For many of our parents, a “career path” meant doing mostly the same job for a few decades, small raises every few years, and maybe a pension on retirement. For Blacks in Technology today, we have more options than ever before. But what do those pathways look like?

Sharing a combination of industry data and my own personal experience as a software generalist, people manager and project manager, I’ll lay out the common career pathways for web devs in the dot com world. We’ll talk about job titles, levels, and what career progression looks like for : individual contributors, managers, and tech-entrepreneurs.

Notes

This session is meant to be a combination of anecdotes from my own career ‘progression’, plus a review of real data about titles, compensation and the career paths that dot coms tend to offer.

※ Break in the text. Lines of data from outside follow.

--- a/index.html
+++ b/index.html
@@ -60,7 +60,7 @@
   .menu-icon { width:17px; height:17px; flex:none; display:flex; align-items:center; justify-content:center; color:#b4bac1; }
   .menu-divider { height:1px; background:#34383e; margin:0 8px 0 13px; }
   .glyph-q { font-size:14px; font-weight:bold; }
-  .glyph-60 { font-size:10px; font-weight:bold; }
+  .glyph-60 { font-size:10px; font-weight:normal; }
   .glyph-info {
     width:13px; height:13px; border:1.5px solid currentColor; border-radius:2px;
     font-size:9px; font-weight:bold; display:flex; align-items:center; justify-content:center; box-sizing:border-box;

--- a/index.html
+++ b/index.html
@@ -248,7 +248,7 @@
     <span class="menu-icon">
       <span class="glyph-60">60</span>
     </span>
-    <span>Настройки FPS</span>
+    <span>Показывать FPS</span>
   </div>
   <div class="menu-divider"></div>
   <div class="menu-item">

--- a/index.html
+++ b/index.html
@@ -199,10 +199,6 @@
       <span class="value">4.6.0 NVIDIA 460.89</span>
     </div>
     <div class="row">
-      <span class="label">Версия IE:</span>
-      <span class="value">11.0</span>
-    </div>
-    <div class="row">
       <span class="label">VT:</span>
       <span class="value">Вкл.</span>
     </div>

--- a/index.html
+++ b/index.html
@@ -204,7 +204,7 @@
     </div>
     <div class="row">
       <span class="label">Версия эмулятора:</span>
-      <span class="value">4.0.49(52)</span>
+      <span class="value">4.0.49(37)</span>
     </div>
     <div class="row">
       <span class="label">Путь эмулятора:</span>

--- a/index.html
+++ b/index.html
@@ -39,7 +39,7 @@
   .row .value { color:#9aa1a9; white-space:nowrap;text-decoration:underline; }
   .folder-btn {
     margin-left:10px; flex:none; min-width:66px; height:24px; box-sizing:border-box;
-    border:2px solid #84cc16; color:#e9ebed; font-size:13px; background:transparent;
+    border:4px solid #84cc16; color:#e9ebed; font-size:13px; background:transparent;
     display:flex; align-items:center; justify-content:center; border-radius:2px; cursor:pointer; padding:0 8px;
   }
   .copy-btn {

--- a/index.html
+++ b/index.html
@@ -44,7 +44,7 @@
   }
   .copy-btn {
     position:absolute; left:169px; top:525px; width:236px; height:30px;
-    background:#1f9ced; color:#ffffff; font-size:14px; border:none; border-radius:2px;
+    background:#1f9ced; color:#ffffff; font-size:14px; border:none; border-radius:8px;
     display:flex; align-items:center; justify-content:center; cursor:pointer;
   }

For many of us, especially folks of color, whose parents were never in white collar management careers, much less in technical fields, we have few/no models for what career pathing looks like. I appreciate that the BiT conference is emphasizing this as an area, and I want to contribute.

As I have not personally reach the stratosphere of company leadership or pre-50-yr-old retirement, I want to blend my personal anecdotes with hard data. Aside from having worked at a number of dot coms under 500 people, I’ve done hiring for a variety of positions and have seen the wide array of titles being offered to folks of wildly different experience/skill levels. I’ve also managed teams and done mentoring for dozens of young people who clearly didn’t know where they were really trying to go, or what it would look like to get there.

I think that there’s a lot of value in cutting through that and giving people a clear breakdown of the most common pathways upwards, at least in this industry.